Atividade PCR em Tempo Real

Identificação do grupo

Preencham os dados abaixo. Depois de iniciar, as etapas serão liberadas uma por vez. As respostas ficam salvas neste navegador.

Grupo

Integrantes

Atenção: baixem as respostas ao final. Este arquivo não envia automaticamente as respostas ao professor.

Etapa 1 - Do RNA ao resultado de PCR em tempo real

Um laboratório quer avaliar a expressão do gene BRCA1 em duas amostras celulares. Antes de interpretar Ct, é preciso organizar o fluxo de trabalho.

Ordenem as etapas abaixo de 1 a 6.

Etapa	Ordem	Por que essa etapa é necessária?
Realizar a PCR em tempo real com primers específicos.
Extrair RNA das células.
Comparar os valores de Ct do gene-alvo com um gene de referência.
Converter RNA em cDNA usando transcriptase reversa.
Coletar fluorescência a cada ciclo e definir o threshold.
Avaliar controles e qualidade da reação.

Síntese da etapa: por que, em análise de expressão gênica, geralmente se começa com RNA e não diretamente com DNA genômico?

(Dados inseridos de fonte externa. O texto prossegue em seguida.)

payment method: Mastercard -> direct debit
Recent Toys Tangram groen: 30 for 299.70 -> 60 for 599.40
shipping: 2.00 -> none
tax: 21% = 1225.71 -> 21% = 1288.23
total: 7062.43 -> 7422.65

Etapa 2 - Ct, gene de referência e interpretação de expressão

Dados de uma RT-qPCR para BRCA1. O gene ACTB foi usado como referência.

Amostra	Ct BRCA1	Ct ACTB
Amostra Tumoral A	22	18
Amostra Tumoral B	27	18
Amostra Controle	24	18

1. Qual amostra tem maior expressão relativa de BRCA1? Justifiquem usando Ct/Delta Ct. 2. Qual amostra tem menor expressão relativa de BRCA1? Justifiquem. 3. Comparando A com B, quantos ciclos de diferença existem para BRCA1? Isso sugere aproximadamente quantas vezes de diferença? 4. Por que é importante usar um gene de referência? Síntese da etapa: escrevam a regra geral entre Ct, Delta Ct e expressão relativa.

Etapa 3 - Escolha do sistema de detecção: SYBR Green ou TaqMan

Para cada situação, escolham o sistema mais adequado e expliquem.

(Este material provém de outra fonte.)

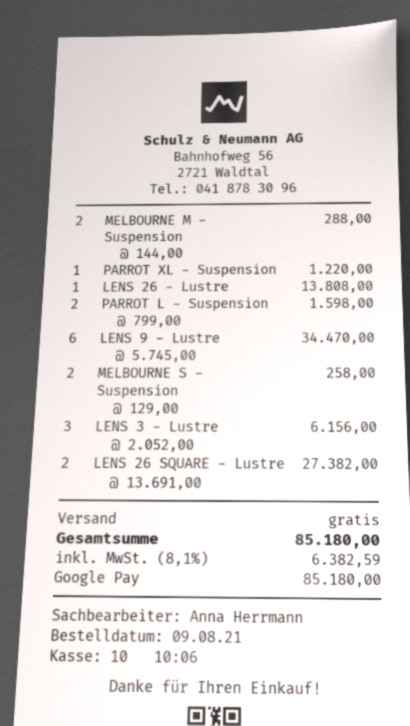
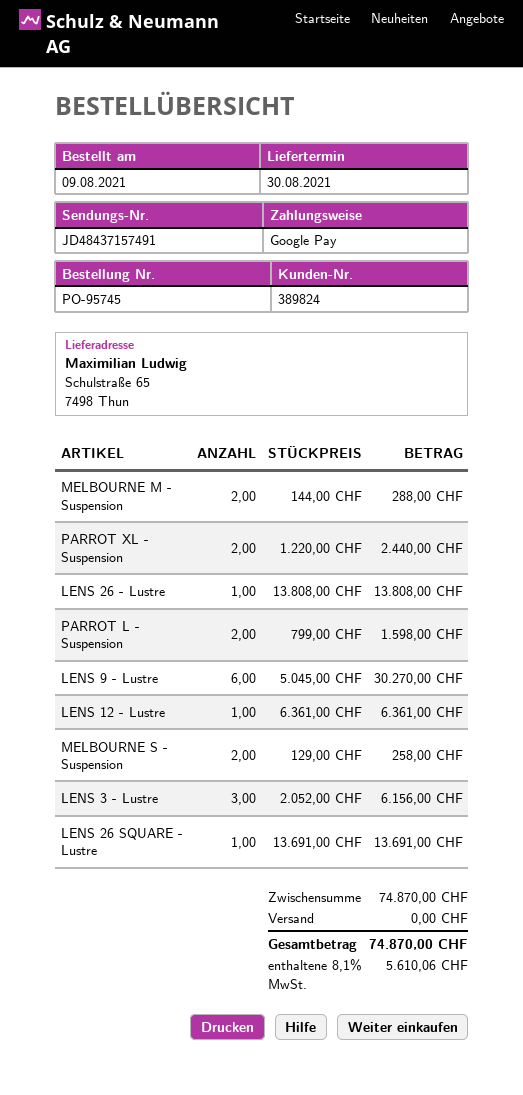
PARROT XL - Suspension: 1 x 1220.00 = 1220.00 -> 2 x 1220.00 = 2440.00
LENS 9 - Lustre: 6 x 5745.00 = 34470.00 -> 6 x 5045.00 = 30270.00
LENS 26 SQUARE - Lustre: 2 x 13691.00 = 27382.00 -> 1 x 13691.00 = 13691.00
LENS 12 - Lustre: none -> 1 x 6361.00 = 6361.00
tax: 8.1% = 6382.59 -> 8.1% = 5610.06
total: 85180.00 -> 74870.00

Situação	Escolha	Justificativa
Orçamento limitado; aceita fazer curva de melting depois.
Precisa diferenciar uma sequência-alvo específica usando sonda complementar.
A reação gerou fluorescência, mas a curva de melting mostrou dois picos.
Usa repórter e quencher; o sinal aumenta quando a sonda é degradada na extensão.

Síntese da etapa: por que fluorescência não significa automaticamente que o produto amplificado é o correto?

Etapa 4 - Controle de qualidade da placa

Uma placa de PCR em tempo real apresentou os seguintes resultados:

Poço	Amostra/controle	Ct	Melting
A1	Controle positivo	19	Pico único
A2	Controle negativo sem DNA	34	Pico pequeno
A3	Amostra 1	21	Pico único
A4	Amostra 2	30	Dois picos
A5	Amostra 3	Sem Ct	Sem pico

1. O que o resultado do controle negativo sugere? 2. Quais amostras poderiam ser liberadas com maior segurança? Justifiquem. 3. Quais resultados deveriam ser repetidos antes da liberação? Justifiquem. 4. Cite dois erros técnicos que poderiam gerar resultados alterados. Síntese da etapa: escrevam uma regra de decisão para aceitar ou rejeitar uma corrida de qPCR.

Etapa 5 - Caso aplicado: monitoramento molecular

Um ambulatório usa PCR em tempo real para acompanhar um marcador molecular. Quanto menor o Ct, maior a quantidade inicial do alvo.

Paciente	Resultado anterior	Resultado atual	Observação
Paciente 1	Ct 31	Ct 24	Melting com pico único
Paciente 2	Ct 23	Ct 29	Melting com pico único
Paciente 3	Sem Ct	Ct 36	Sinal muito tardio
Paciente 4	Ct 25	Ct 25	Controle interno adequado

1. Qual paciente apresentou aumento mais preocupante do alvo molecular? Justifiquem. 2. Qual paciente parece ter redução do alvo molecular? Justifiquem. 3. Como interpretar o Paciente 3? O resultado pode ser liberado sem ressalvas? 4. Por que uma diferença de vários ciclos pode representar uma grande diferença biológica? 5. Que informações clínicas ou técnicas vocês pediriam antes de tomar uma decisão final? Síntese final: escrevam um mini-parecer do grupo com conclusão, evidência e limitação.